E non bastasse la questione d’età, ad altre stranezze avrebbe dato ancora corpo. Come protagonista di Amor nello specchio di Giovan Battista Andreini, le capitava di finire innamorata, allo specchio appunto, di un’altra creatura femminile, forse se stessa ma forse un’altra donna: un grande turbamento, che meditava e si accresceva camminando con disinvoltura su un pavimento di specchi di cui era stato lastricato corso Ercole d’Este a Ferrara, proprio davanti al Palazzo dei diamanti.

E ANCORA Andreini, il gran padre «ordinatore» della commedia dell’arte, la attendeva alla prova più impegnativa: sostenere un doppio ruolo in commedia, alternando grande fascino barocco con un alter ego mitologico che la vedeva trasformarsi tout court ne La Centaura! Che voleva dire recitare per più di metà della commedia inguainata alle spalle in un «prolungamento» equino che gravava implacabile sui suoi reni. Una fatica più che animalesca, quasi mostruosa. Lei si lamentava un po’ con gli amici più stretti, ma il suo senso teatrale del dovere le impose tutte le repliche dello spettacolo, per altro grazie a lei meraviglioso.
Non temeva la fatica fisica Mariangela Melato in scena: non doveva essere stata poco faticosa la parte di protagonista, sempre per Luca Ronconi regista, de Il lutto si addice ad Elettra, il fluviale remake con cui Eugene O’Neill aveva trasportato nel New England degli anni 30 del secolo scorso le tragedie eschilee sugli Atridi nell’antica Grecia. Lei però era talmente pronta alla sperimentazione, fisica e d’ogni altro genere, che Elio De Capitani e Ferdinando Bruni la chiamarono all’Elfo, nella sua Milano dove aveva iniziato con Dario Fo, Visconti e Strehler, per trasformarsi in transessuale barbuto nel Tango glaciale di Copi, in cui divinamente impazzava, insidiata da un guappo Toni Servillo. Irresistibile, e fortissima!

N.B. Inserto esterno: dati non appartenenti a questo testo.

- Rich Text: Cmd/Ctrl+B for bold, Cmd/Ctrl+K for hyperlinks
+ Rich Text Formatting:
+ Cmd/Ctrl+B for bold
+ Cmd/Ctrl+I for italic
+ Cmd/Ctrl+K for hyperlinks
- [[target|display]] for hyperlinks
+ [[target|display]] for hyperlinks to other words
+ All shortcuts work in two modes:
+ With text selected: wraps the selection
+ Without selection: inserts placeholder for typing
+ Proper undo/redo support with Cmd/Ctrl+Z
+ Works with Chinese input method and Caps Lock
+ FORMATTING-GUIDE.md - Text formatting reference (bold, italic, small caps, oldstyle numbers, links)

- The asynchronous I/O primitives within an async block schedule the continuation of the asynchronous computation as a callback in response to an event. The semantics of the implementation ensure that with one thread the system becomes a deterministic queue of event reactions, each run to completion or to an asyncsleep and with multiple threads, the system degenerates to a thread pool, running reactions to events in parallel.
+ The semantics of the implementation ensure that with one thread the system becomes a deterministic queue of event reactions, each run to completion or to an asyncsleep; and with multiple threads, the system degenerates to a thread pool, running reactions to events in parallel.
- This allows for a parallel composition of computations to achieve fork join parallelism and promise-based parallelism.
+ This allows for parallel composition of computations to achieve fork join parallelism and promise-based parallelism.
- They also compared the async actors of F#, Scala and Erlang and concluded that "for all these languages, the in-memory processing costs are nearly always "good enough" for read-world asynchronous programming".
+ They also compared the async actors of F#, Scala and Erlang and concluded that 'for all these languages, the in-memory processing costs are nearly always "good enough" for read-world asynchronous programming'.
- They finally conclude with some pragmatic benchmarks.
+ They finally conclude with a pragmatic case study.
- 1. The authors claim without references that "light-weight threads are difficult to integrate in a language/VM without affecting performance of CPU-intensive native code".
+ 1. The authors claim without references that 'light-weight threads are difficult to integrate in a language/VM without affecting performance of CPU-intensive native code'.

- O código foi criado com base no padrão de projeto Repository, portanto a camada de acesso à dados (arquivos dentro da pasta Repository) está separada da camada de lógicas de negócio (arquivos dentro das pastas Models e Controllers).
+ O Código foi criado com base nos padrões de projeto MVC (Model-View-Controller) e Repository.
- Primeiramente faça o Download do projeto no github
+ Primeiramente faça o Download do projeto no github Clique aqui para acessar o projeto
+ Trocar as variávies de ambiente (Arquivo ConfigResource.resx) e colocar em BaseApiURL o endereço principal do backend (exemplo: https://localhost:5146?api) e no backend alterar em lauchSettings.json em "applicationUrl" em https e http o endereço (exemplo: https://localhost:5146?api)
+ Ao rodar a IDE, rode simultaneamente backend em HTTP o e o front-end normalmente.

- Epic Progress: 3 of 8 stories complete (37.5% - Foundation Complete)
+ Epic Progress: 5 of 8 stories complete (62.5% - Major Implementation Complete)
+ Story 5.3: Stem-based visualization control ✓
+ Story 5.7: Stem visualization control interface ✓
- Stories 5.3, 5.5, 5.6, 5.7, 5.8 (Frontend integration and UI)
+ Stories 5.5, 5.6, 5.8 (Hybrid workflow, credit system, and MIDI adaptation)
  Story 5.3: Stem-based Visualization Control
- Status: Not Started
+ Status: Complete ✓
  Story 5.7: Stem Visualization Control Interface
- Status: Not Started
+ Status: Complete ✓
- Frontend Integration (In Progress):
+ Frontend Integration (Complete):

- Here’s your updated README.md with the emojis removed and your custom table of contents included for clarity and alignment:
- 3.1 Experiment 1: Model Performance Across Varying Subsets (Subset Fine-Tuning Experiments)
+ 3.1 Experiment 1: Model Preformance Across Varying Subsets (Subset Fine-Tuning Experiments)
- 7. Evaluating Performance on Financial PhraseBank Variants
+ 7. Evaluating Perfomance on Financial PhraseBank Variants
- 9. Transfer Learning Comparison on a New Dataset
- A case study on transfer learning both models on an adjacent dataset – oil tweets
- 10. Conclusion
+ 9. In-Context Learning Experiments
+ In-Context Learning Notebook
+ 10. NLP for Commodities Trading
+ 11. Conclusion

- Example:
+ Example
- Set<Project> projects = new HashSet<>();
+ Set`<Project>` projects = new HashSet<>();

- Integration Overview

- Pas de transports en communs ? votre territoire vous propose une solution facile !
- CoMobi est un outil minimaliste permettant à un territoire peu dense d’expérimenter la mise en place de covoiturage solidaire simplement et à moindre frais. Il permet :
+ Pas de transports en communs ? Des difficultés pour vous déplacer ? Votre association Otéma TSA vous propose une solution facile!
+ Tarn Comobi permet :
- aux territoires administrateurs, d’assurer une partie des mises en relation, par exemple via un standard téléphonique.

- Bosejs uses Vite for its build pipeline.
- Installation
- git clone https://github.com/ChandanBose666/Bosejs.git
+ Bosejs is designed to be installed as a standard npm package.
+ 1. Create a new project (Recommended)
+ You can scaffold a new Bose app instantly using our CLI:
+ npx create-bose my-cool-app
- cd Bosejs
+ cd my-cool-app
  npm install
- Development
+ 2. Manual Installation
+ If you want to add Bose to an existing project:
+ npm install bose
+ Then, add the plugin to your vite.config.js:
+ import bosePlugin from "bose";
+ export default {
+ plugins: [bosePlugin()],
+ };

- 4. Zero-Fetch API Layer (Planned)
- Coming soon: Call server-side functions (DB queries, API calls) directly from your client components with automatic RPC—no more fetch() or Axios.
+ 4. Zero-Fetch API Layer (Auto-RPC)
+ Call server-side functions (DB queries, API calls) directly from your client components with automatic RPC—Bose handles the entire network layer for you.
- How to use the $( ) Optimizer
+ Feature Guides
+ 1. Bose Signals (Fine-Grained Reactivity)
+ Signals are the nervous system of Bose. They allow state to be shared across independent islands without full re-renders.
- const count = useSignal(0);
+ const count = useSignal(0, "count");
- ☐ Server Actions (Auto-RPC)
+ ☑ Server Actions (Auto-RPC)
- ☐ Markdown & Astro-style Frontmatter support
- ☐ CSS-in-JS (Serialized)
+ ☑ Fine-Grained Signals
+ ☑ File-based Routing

Una sorta di «negativo» rispetto ad un’altra immagine di teatro leggero per antonomasia, quello della bella epoque: tra tanti spettacoli «seri», fu spettacolare e irresistibile protagonista anche di un classico del genere, La dame de Chez Maxim, agile e scattante nei travestimenti, gli equivoci e le battute di quel piccolo capolavoro di Georges Feydeau.

INSOMMA Mariangela Melato ha dato corpo a ogni possibile mitologia del teatro del ’900. Star acclamata e popolarissima grazie al cinema, non ha mai rinunciato a interrogarsi e misurarsi con le regole e le invenzioni più dure dello spettacolo, non si è mai «seduta» sulle sicurezze del successo. Ha amato la sfida e l’umiltà davanti alle prove più impegnative (anche propriamente fisiche oltre che intellettuali), con un rigore e una dedizione davvero rari. Per questo forse era amatissima dal pubblico come dai colleghi, che la stimavano e la amavano benché avrebbe potuto godere di uno status riconosciuto di vera diva. Invece se ne andava tranquilla girando per le viuzze antiche attorno ai Coronari, quando il fine settimana non si rifugiava a casa della sorella Anna «per giocare un po’ coi nipotini».